# Hindi ito nasagot kaagad



## Inglip

I am reading an example letter written in tagalog, I came across this sentence:

Hindi ito nasagot kaagad mangyrai ay magkaroon ako ng kaunting sakit.

I am wondering if it should be:

Hindi *ako *ito nasagot kaagad......
*I* did not reply straight away......

If not, then how should it be understood. As it is now, to me it means: This did not reply quickly....
But that doesn't sound right.


----------



## 082486

Hindi ito nasagot kaagad mangyrai ay *magkaroon* ako ng kaunting sakit.

is it magkaroon or nagkaroon? 

Hindi ito nasagot kaagad...mangyari ay *nagkaroon*ako ng kaunting sakit. 
It was not answered/replied right away...


----------



## Inglip

Nagkaroon.

Thanks


----------



## jenny_lo

Hindi ito nasagot kaagad mangyari ay nagkaroon ako ng kaunting sakit

_Translation:_
It was not answered right away because I was slightly sick.


----------



## mataripis

Inglip said:


> I am reading an example letter written in tagalog, I came across this sentence:
> 
> Hindi ito nasagot kaagad mangyrai ay magkaroon ako ng kaunting sakit.
> 
> I am wondering if it should be:
> 
> Hindi *ako *ito nasagot kaagad......
> *I* did not reply straight away......
> 
> If not, then how should it be understood.

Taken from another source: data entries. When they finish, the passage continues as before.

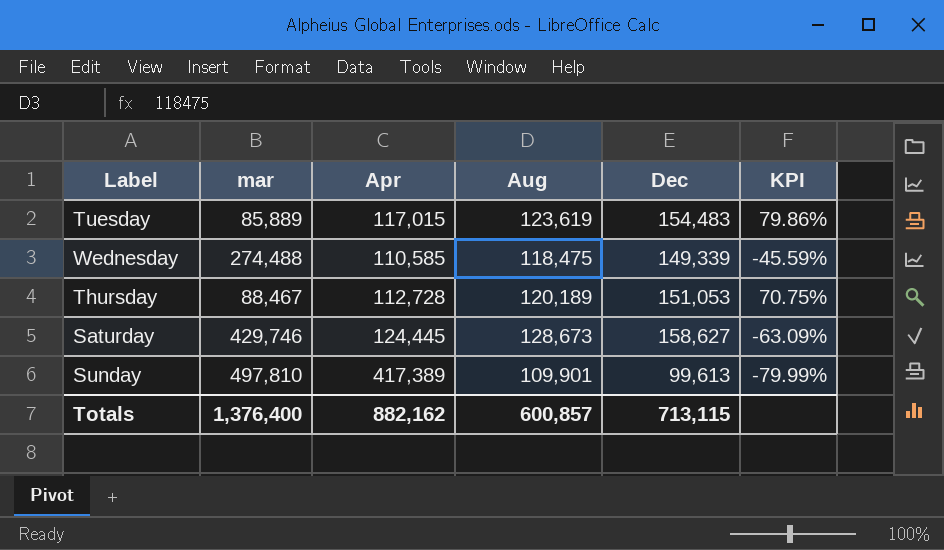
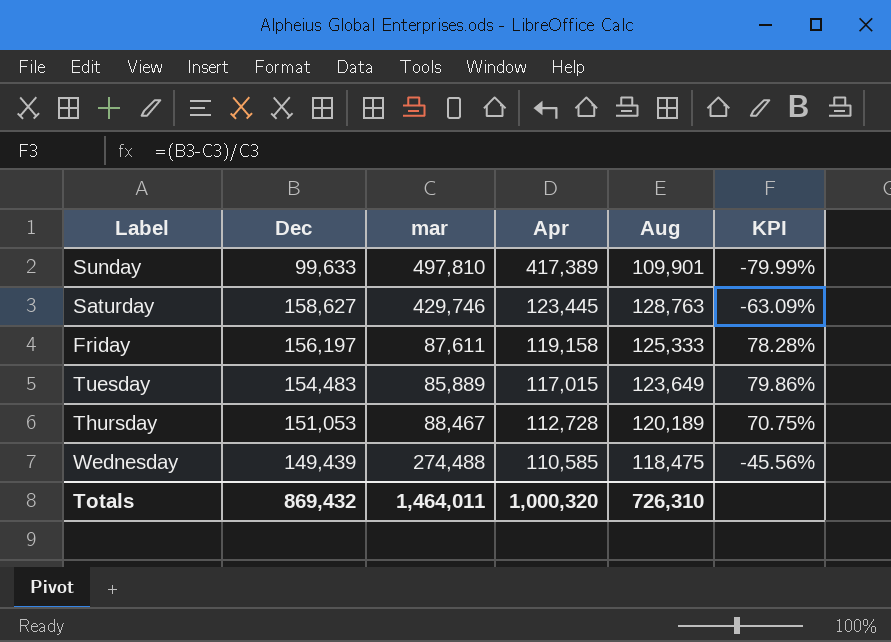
row order: none -> Apr descending
column Dec | position: 5 -> 2
Sunday | Dec: 99,613 -> 99,633
Saturday | Apr: 124,445 -> 123,445
Saturday | Aug: 128,673 -> 128,763
row Friday: none -> 156,197 | 87,611 | 119,158 | 125,333 | 78.28%
Tuesday | Aug: 123,619 -> 123,649
Wednesday | Dec: 149,339 -> 149,439
Wednesday | KPI: -45.59% -> -45.56%
Totals | Dec: 713,115 -> 869,432
Totals | mar: 1,376,400 -> 1,464,011
Totals | Apr: 882,162 -> 1,000,320
Totals | Aug: 600,857 -> 726,310

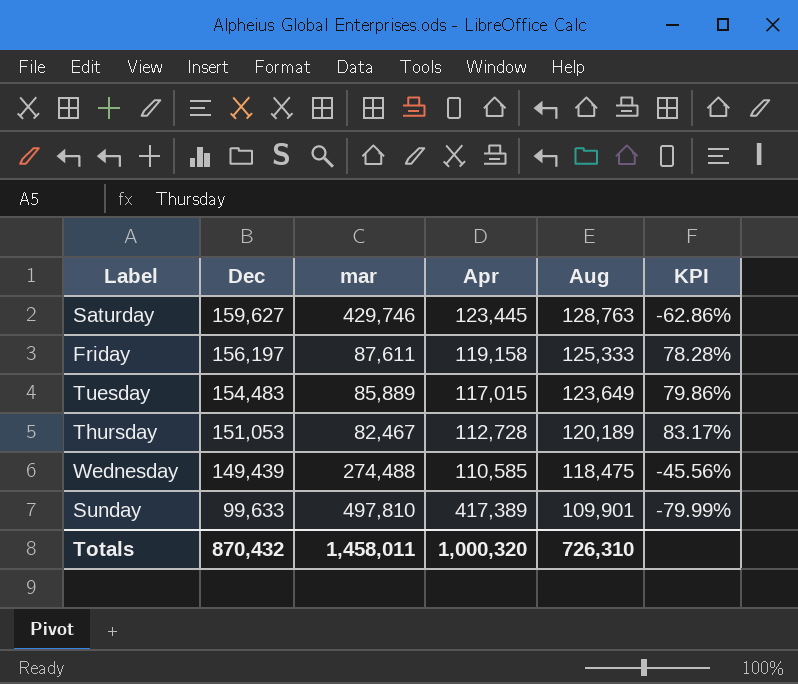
row order: Apr descending -> Dec descending
Saturday | Dec: 158,627 -> 159,627
Saturday | KPI: -63.09% -> -62.86%
Thursday | mar: 88,467 -> 82,467
Thursday | KPI: 70.75% -> 83.17%
Totals | Dec: 869,432 -> 870,432
Totals | mar: 1,464,011 -> 1,458,011

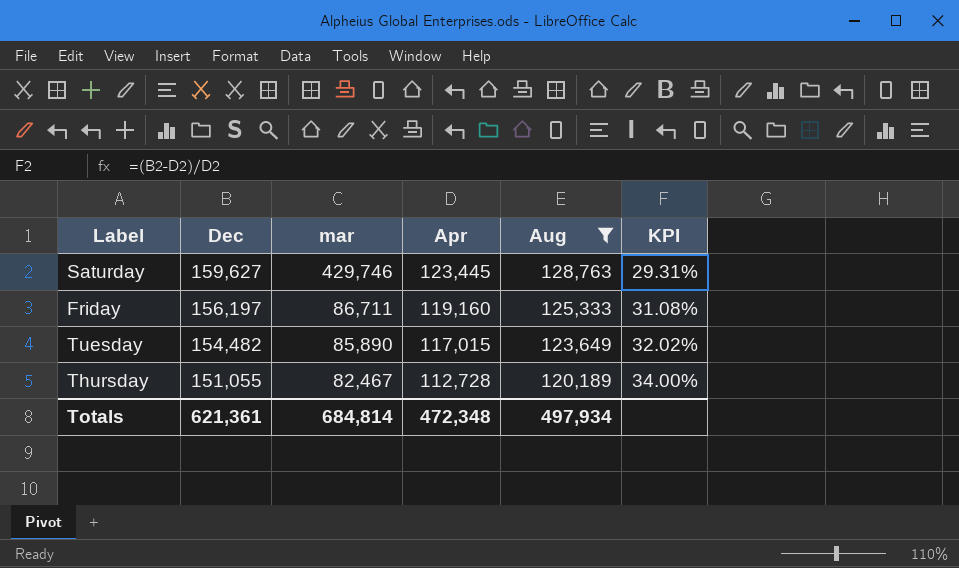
filter: none -> Aug >= 120,189
column KPI | formula: ([Dec] - [mar]) / [mar] -> ([Dec] - [Apr]) / [Apr]
Friday | mar: 87,611 -> 86,711
Friday | Apr: 119,158 -> 119,160
Tuesday | Dec: 154,483 -> 154,482
Tuesday | mar: 85,889 -> 85,890
Thursday | Dec: 151,053 -> 151,055
Totals | Dec: 870,432 -> 621,361
Totals | mar: 1,458,011 -> 684,814
Totals | Apr: 1,000,320 -> 472,348
Totals | Aug: 726,310 -> 497,934

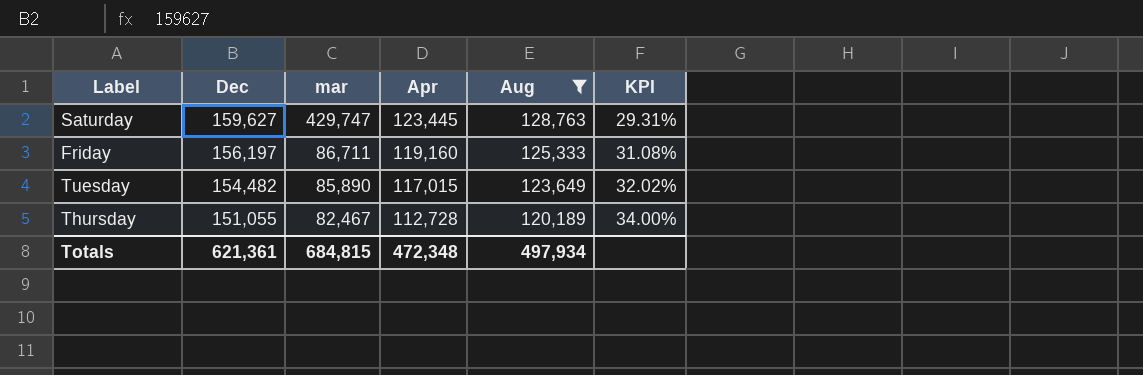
Saturday | mar: 429,746 -> 429,747
Totals | mar: 684,814 -> 684,815

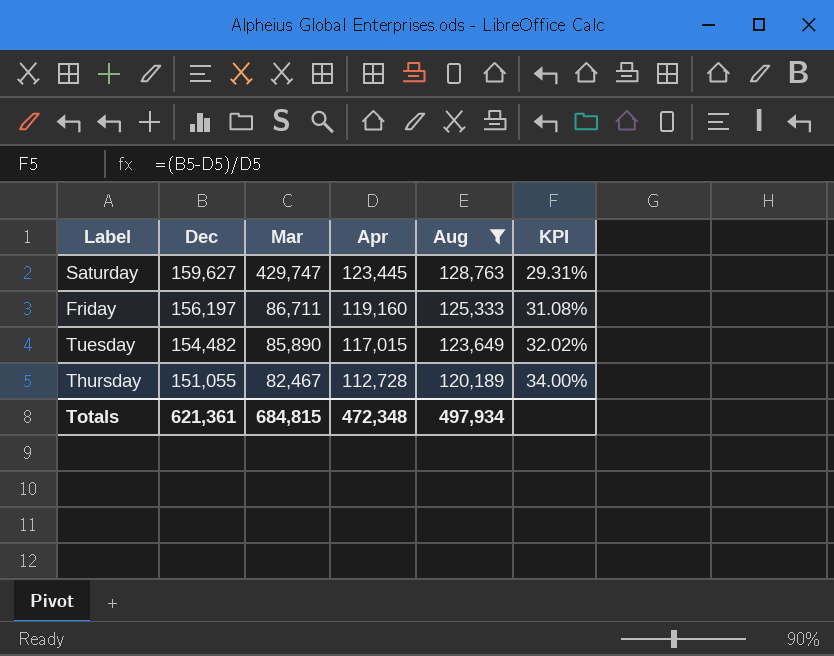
column name: mar -> Mar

As it is now, to me it means: This did not reply quickly....
> But that doesn't sound right.


  Di ko agad nasagot ito mangyari ay sinamaan ako ng pakiramdam.(delayed reply due to unwanted feeling)


----------



## Hawk_Eye

082486 said:


> Hindi ito nasagot kaagad mangyari ay
> *nagkaroon* ako ng kaunting sakit.




This (letter) was not answered promptly/right away because I got slightly ill/sick. 

or

This (letter) was not answered promptly/right away because I became slightly ill/sick.


----------